Congress passed the law 15 years ago, setting penalties against "patterns of racketeering," which currently includes any two incidents of "racketeering activity" within a 10-year period -- bribery, counterfeiting, embezzlement, extortion, mail or wire fraud, and numerous other crimes. Under the law's civil section, a private litigant may seek triple damages for injuries to his business or property by reason of a RICO violation.
The rule was little used until two years ago, when attorneys recognized that, on its face, civil racketeering law could apply to business transactions other than those of organized crime.
A wave of suits against banks and other financial institutions ensued, all seeking triple damages and using the "racketeer" tag for leverage when settling out of court. More than 300 civil cases have been filed since 1982 -- 30% of them against financial institutions, according to Jackie Kleiner, a lawyer and Georgia Institute of Technology professor. First Private RICO Case
Mr. Kleiner was the first private citizen to file a civil case when he charged that First National Bank of Atlanta's use of the term "prime rate" fraudulently implied it was their lowest. When the Eleventh Circuit court decided in 1983 that First Atlanta was subject to RICO considerations, the law "captured the imagination of the bar," Mr. Kleiner said. He and nearly 9,000 other litigants in the class action suit eventually settled out of court for more than $13 million.
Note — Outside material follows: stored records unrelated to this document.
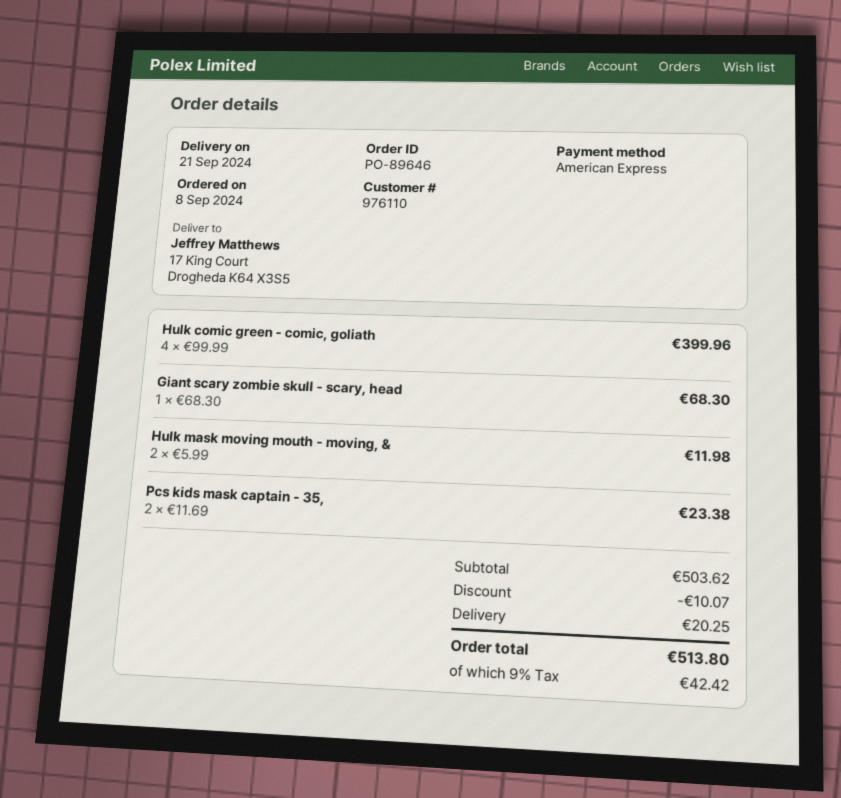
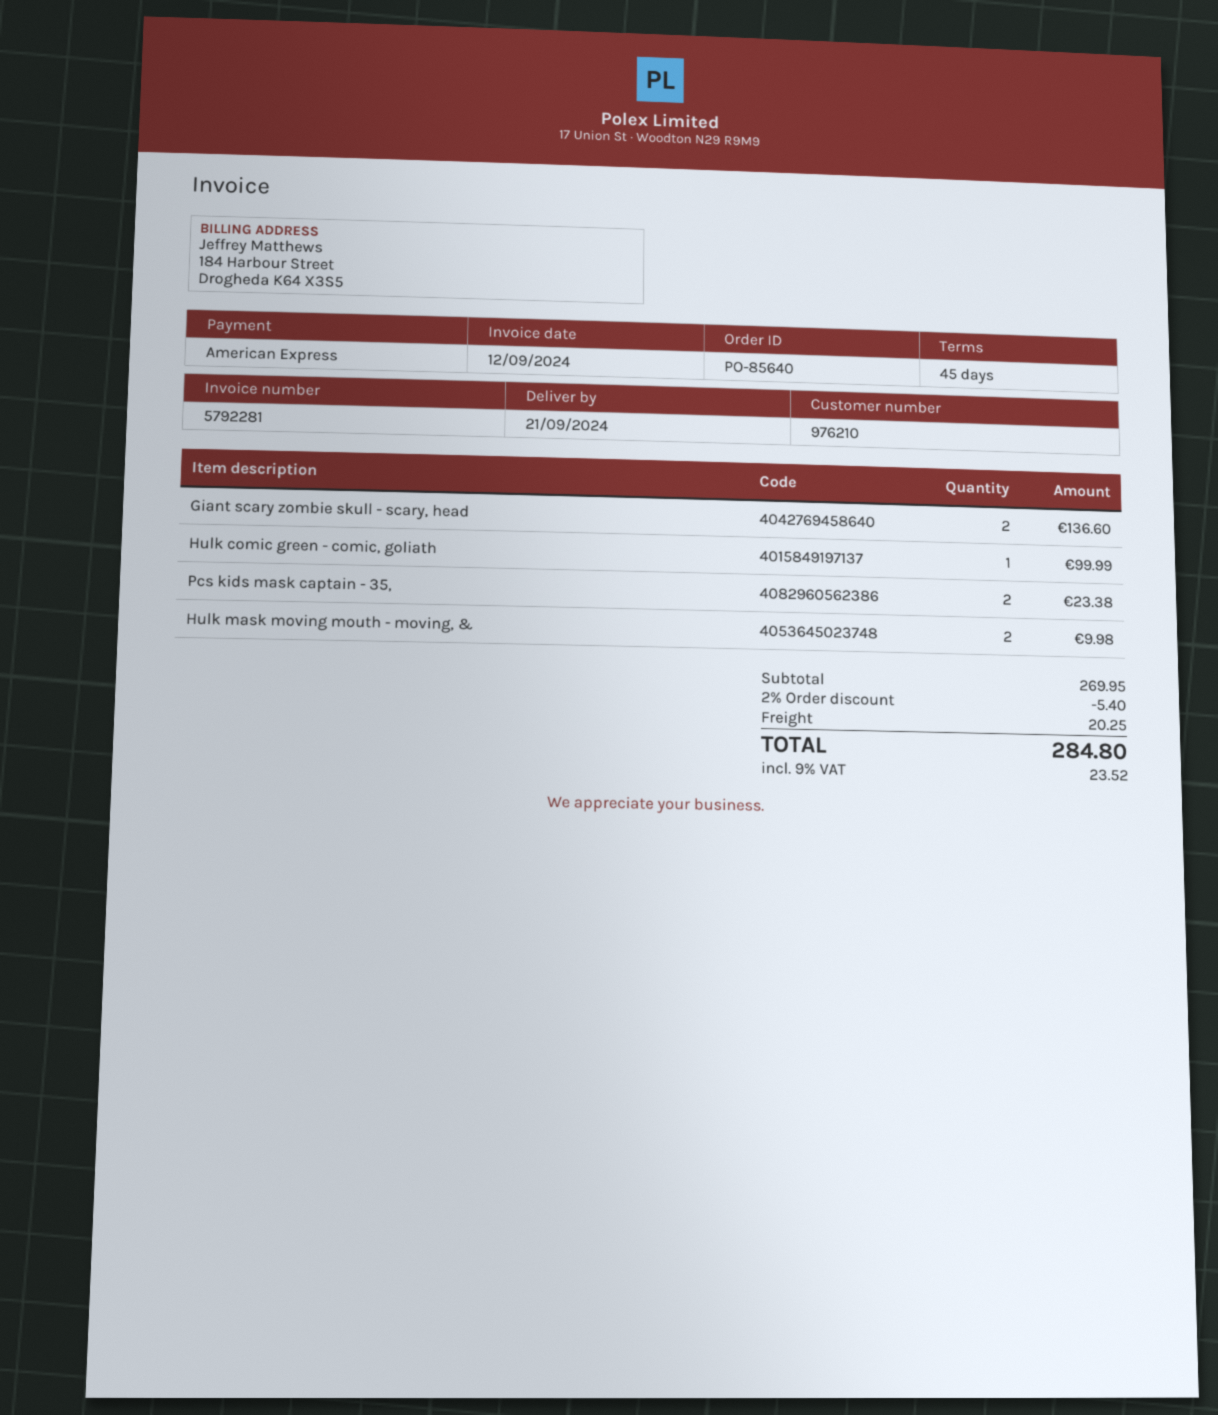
order number: PO-89646 -> PO-85640
customer number: 976110 -> 976210
Hulk comic green - comic, goliath: 4 for 399.96 -> 1 for 99.99
Giant scary zombie skull - scary, head: 1 for 68.30 -> 2 for 136.60
Hulk mask moving mouth - moving, &: 2 for 11.98 -> 2 for 9.98
subtotal: 503.62 -> 269.95
discount: 10.07 -> 5.40
tax: 9% = 42.42 -> 9% = 23.52
total: 513.80 -> 284.80

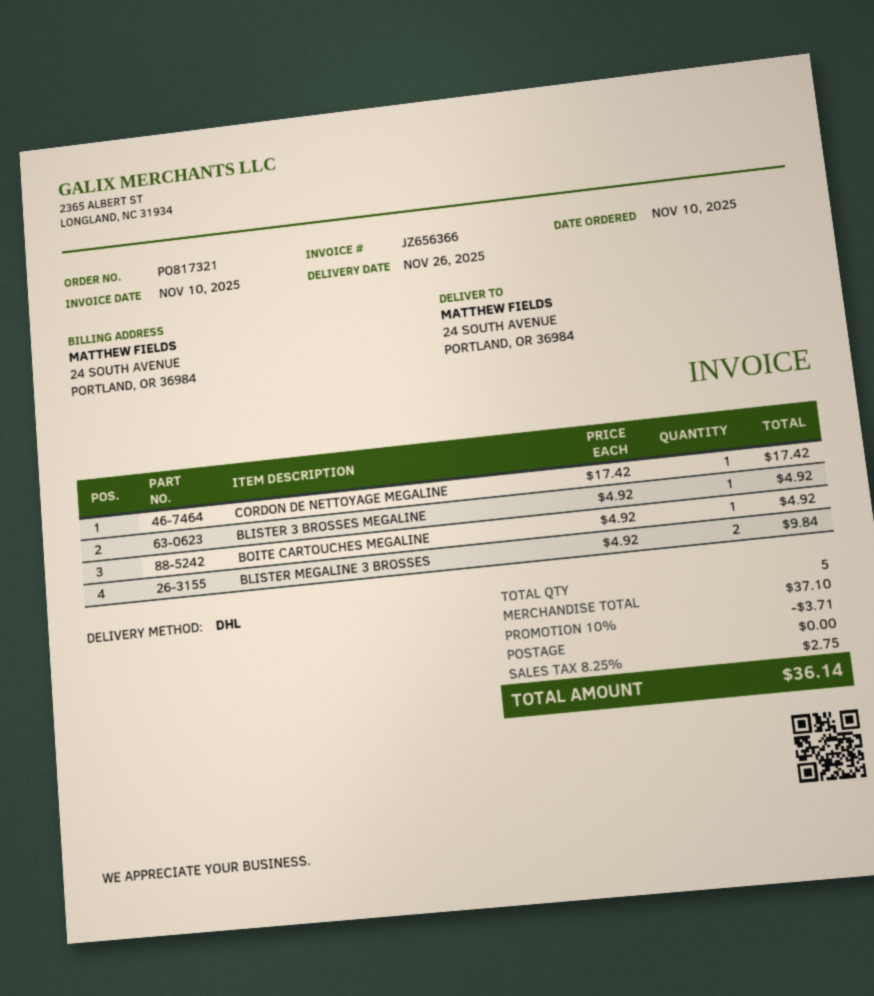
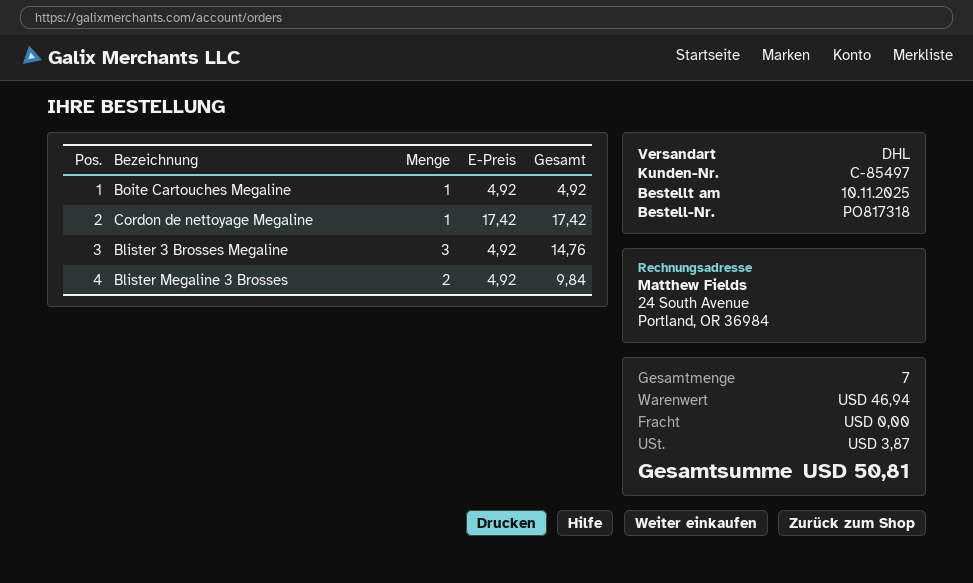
order number: PO817321 -> PO817318
BLISTER 3 BROSSES MEGALINE: 1 x 4.92 = 4.92 -> 3 x 4.92 = 14.76
total quantity: 5 -> 7
subtotal: 37.10 -> 46.94
discount: 10% = 3.71 -> none
tax: 2.75 -> 3.87
total: 36.14 -> 50.81

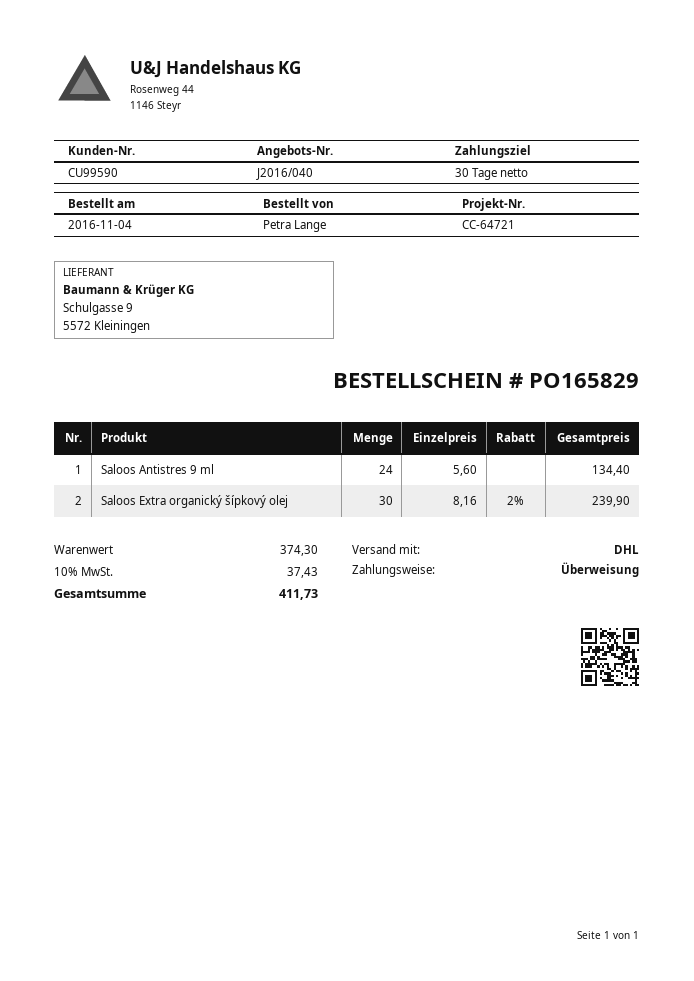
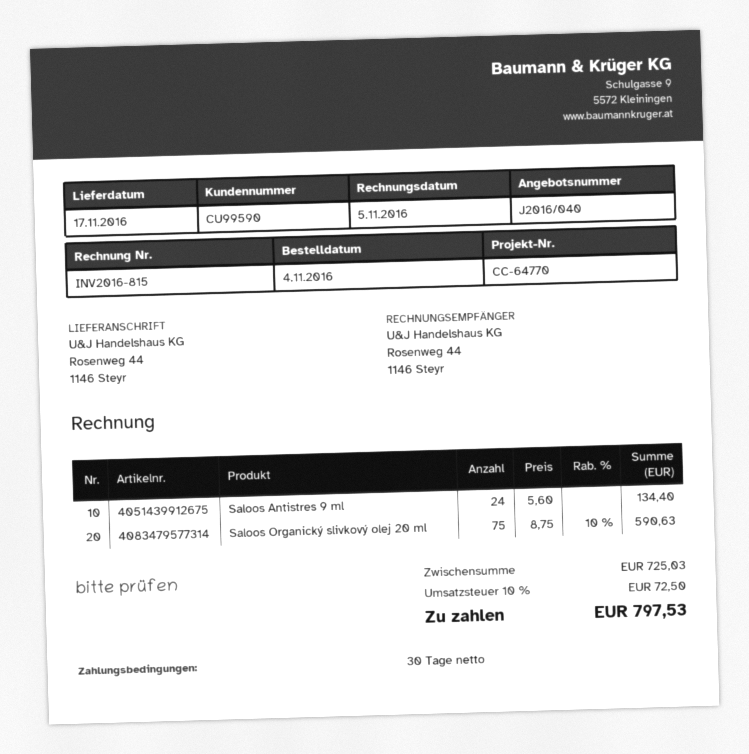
reference: CC-64721 -> CC-64770
Saloos Extra organický šípkový olej: 30 x 8.16 - 2% = 239.90 -> none
Saloos Organický slivkový olej 20 ml: none -> 75 x 8.75 - 10% = 590.63
subtotal: 374.30 -> 725.03
tax: 10% = 37.43 -> 10% = 72.50
total: 411.73 -> 797.53

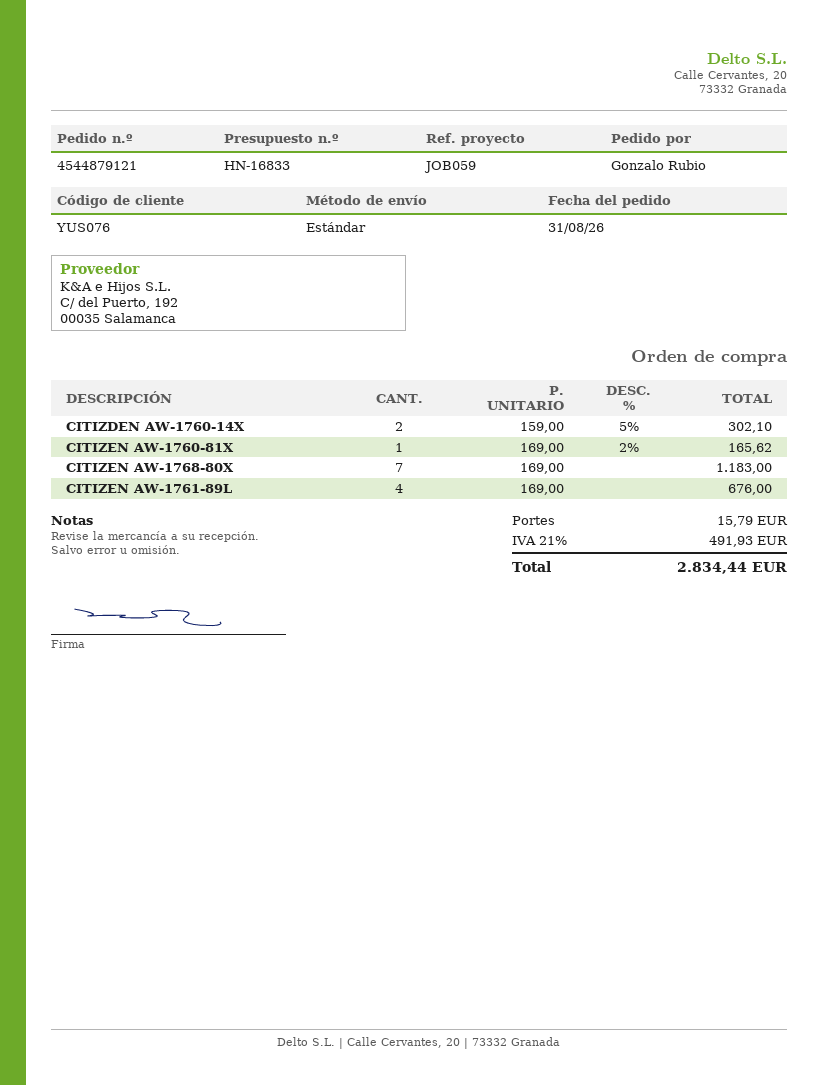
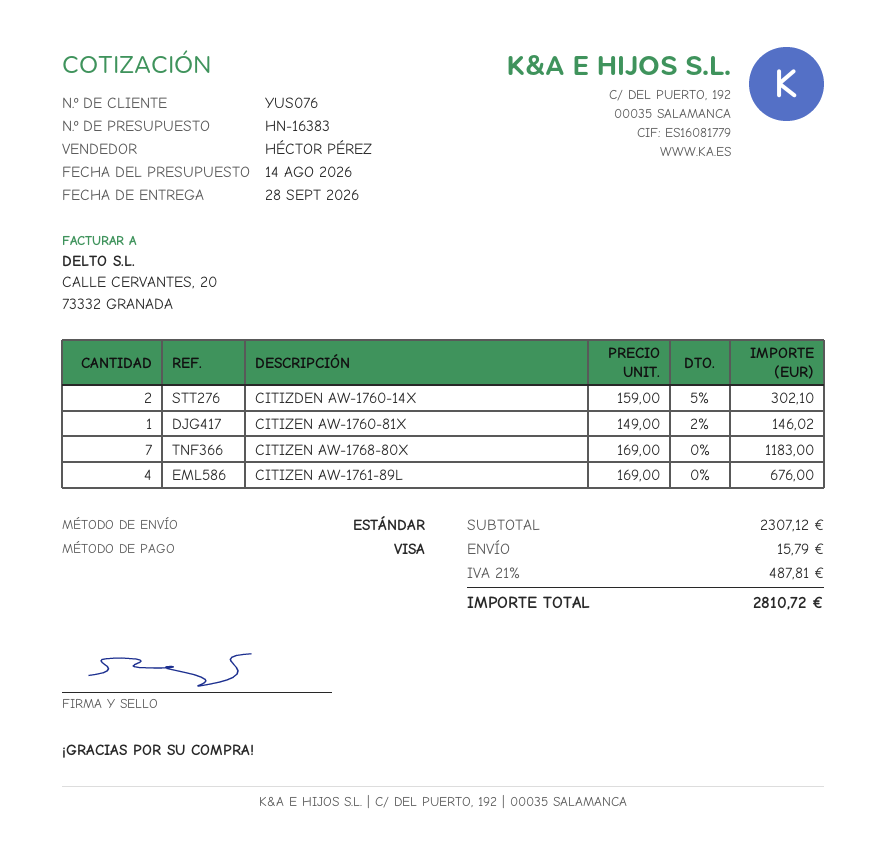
quote number: HN-16833 -> HN-16383
CITIZEN AW-1760-81X: 1 x 169.00 - 2% = 165.62 -> 1 x 149.00 - 2% = 146.02
tax: 21% = 491.93 -> 21% = 487.81
total: 2834.44 -> 2810.72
Mr. Kleiner has since made an entire practice out of RICO law. He currently represents Haroco Inc., among other clients.
The U.S. Court of Appeals for the Second Circuit, citing the flood of "garden variety fraud" cases filling court dockets under racketeering law, sought to check the unfettered use of RICO in three decisions in July.
The first of the decisions, the most sweeping, was Sedima. The appeals court ruled that civil RICO cannot be brought without a prior criminal conviction of the defendant on the underlying acts supporting the racketeering claim. A later case required plaintiffs to show the alleged injury arose from the "pattern of racketeering activity, rather than by the predicate acts that consitute the pattern."
Bankers and other defendants praised the Second Circuit, while civil racketeering litigants cried that the court, which encompasses New York, Vermont, and Connecticut, had narrowed the law into extinction.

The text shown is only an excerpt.